- [PROMPT]: Begin at the line containing "- 2 | Setting" in the data below and go on through the line containing "TabView in SwiftUI Slides", repeating each line exactly; include both ends and no other line.

- [EXTRACTED MATERIAL]:
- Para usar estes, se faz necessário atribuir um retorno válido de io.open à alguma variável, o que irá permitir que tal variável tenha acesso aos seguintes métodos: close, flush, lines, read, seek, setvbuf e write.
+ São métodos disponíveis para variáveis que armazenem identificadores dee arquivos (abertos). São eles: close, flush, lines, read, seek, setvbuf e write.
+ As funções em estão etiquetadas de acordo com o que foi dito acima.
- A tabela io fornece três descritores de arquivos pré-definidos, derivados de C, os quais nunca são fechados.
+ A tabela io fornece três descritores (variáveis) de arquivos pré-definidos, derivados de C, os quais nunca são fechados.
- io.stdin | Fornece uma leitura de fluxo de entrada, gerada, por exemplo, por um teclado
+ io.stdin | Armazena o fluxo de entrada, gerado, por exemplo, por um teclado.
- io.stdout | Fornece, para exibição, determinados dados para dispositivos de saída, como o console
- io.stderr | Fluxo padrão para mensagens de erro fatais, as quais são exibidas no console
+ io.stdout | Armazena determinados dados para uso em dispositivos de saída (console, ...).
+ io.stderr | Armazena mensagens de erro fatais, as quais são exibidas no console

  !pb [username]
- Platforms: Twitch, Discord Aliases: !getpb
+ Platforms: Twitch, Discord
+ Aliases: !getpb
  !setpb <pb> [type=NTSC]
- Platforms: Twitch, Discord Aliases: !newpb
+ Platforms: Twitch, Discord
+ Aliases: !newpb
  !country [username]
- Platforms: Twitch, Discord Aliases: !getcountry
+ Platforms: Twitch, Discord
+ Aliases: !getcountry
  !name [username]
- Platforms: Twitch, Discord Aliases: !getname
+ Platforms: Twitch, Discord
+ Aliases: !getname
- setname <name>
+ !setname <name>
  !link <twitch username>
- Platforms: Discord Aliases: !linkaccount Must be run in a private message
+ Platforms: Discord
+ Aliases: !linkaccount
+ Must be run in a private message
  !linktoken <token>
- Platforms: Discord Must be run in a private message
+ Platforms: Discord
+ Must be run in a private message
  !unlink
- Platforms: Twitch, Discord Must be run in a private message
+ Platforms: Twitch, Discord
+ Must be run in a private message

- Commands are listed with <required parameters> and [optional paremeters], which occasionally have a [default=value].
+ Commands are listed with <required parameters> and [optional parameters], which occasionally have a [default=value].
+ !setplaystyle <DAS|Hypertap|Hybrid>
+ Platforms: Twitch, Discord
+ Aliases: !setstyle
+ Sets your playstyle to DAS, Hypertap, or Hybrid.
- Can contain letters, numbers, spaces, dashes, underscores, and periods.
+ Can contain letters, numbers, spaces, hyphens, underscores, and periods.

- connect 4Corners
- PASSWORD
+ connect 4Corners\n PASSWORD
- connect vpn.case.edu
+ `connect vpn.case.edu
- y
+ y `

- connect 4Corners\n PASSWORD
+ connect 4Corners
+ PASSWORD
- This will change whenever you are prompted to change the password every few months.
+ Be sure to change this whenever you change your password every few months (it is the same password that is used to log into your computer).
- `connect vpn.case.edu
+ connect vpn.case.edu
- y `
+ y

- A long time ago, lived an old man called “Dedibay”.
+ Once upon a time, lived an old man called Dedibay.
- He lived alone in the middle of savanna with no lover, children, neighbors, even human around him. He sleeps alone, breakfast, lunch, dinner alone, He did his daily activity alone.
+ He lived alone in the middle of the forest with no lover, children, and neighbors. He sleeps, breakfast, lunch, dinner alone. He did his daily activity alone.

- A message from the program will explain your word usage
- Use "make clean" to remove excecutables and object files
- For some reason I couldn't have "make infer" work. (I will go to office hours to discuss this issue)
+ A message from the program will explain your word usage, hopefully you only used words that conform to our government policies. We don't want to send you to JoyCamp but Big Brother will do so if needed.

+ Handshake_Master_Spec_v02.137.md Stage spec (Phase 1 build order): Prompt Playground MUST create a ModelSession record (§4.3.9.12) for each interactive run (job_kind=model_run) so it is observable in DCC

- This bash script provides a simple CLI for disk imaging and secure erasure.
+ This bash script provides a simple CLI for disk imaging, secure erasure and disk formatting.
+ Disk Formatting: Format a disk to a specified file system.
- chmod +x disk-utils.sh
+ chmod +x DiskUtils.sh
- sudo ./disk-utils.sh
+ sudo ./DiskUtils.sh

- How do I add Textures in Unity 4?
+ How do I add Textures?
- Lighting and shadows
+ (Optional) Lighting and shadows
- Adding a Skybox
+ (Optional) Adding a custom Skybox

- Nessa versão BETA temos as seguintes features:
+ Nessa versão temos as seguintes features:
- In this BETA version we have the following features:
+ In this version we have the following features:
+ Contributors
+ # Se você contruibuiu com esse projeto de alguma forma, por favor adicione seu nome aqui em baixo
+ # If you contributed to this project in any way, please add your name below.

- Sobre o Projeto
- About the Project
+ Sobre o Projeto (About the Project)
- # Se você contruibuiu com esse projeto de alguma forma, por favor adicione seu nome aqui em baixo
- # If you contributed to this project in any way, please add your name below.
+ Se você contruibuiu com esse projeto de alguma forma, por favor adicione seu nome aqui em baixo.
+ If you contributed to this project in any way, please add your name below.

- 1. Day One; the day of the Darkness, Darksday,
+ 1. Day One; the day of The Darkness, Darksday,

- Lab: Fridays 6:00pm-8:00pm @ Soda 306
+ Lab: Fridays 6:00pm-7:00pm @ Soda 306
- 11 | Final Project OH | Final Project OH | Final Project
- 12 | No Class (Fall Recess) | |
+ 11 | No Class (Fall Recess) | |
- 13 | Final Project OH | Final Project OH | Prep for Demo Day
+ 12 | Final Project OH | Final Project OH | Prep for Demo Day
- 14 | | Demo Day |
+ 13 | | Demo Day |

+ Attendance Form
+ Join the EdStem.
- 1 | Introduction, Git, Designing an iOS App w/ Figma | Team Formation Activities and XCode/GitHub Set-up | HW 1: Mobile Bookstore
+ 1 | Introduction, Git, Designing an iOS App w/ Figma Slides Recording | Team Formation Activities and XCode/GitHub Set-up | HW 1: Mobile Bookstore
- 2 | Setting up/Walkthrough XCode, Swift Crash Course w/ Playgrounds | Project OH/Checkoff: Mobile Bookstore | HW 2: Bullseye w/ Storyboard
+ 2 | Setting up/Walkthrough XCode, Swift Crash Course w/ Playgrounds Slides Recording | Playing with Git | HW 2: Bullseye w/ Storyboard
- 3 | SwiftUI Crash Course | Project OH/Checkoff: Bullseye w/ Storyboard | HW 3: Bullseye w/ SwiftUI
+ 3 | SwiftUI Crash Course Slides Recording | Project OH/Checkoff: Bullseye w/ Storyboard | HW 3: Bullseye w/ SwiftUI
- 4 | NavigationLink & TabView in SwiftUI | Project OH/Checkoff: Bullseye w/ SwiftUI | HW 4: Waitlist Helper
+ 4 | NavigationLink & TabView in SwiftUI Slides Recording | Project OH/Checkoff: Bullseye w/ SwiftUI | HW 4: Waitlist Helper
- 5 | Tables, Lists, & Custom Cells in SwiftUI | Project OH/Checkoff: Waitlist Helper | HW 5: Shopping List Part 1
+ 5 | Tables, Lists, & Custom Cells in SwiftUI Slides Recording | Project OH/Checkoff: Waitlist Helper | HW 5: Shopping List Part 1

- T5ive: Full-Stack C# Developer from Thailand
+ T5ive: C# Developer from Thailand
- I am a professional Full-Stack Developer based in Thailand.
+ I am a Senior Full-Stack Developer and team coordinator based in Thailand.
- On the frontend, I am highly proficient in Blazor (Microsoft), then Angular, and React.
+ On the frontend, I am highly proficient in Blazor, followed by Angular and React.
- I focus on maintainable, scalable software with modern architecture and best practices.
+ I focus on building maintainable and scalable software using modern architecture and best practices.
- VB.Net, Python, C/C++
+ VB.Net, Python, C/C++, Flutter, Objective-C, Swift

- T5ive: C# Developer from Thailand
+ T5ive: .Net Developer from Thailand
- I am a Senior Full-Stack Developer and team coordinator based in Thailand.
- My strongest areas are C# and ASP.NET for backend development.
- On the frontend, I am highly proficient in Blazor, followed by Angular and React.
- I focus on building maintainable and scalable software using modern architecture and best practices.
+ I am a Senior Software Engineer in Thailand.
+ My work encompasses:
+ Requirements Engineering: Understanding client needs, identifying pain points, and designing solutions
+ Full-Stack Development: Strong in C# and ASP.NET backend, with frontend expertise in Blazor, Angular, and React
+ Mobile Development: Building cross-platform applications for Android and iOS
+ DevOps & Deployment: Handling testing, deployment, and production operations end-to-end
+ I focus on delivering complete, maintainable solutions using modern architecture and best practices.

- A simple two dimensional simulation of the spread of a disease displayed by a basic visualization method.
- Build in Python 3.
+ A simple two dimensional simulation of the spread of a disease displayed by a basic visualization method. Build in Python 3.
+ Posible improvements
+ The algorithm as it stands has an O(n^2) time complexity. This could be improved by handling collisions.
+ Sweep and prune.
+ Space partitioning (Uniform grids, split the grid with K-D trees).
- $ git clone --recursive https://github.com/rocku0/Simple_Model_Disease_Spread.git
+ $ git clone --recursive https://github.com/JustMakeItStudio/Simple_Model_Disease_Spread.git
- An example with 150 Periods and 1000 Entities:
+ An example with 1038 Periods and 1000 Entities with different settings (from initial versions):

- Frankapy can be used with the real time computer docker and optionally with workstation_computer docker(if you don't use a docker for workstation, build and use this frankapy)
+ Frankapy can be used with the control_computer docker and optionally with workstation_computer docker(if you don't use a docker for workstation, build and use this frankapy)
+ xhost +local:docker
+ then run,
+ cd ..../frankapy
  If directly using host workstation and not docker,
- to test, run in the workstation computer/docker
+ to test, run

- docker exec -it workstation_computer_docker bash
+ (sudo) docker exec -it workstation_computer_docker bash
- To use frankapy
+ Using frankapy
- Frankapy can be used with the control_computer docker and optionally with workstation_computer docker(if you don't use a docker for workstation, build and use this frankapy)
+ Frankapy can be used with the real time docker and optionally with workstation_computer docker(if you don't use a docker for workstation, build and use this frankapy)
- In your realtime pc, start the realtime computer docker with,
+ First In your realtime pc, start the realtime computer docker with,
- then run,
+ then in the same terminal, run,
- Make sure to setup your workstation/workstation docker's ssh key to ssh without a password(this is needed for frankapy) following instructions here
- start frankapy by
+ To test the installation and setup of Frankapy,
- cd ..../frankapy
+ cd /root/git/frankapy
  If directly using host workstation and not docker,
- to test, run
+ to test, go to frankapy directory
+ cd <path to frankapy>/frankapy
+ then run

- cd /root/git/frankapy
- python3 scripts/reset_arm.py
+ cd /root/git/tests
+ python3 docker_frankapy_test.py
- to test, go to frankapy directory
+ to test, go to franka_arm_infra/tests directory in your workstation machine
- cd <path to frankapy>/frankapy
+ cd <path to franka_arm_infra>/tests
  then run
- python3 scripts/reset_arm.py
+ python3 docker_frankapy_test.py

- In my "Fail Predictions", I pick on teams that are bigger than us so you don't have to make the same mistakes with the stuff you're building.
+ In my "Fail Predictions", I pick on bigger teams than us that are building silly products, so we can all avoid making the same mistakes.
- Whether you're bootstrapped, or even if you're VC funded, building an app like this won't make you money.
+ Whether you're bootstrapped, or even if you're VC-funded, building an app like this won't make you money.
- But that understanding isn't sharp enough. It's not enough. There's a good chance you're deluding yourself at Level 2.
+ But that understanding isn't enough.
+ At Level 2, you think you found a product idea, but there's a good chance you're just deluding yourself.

- [SOLUTION TO THE PROBLEM]:
- 2 | Setting up/Walkthrough XCode, Swift Crash Course w/ Playgrounds | Project OH/Checkoff: Mobile Bookstore | HW 2: Bullseye w/ Storyboard
+ 2 | Setting up/Walkthrough XCode, Swift Crash Course w/ Playgrounds Slides Recording | Playing with Git | HW 2: Bullseye w/ Storyboard
- 3 | SwiftUI Crash Course | Project OH/Checkoff: Bullseye w/ Storyboard | HW 3: Bullseye w/ SwiftUI
+ 3 | SwiftUI Crash Course Slides Recording | Project OH/Checkoff: Bullseye w/ Storyboard | HW 3: Bullseye w/ SwiftUI
- 4 | NavigationLink & TabView in SwiftUI | Project OH/Checkoff: Bullseye w/ SwiftUI | HW 4: Waitlist Helper
+ 4 | NavigationLink & TabView in SwiftUI Slides Recording | Project OH/Checkoff: Bullseye w/ SwiftUI | HW 4: Waitlist Helper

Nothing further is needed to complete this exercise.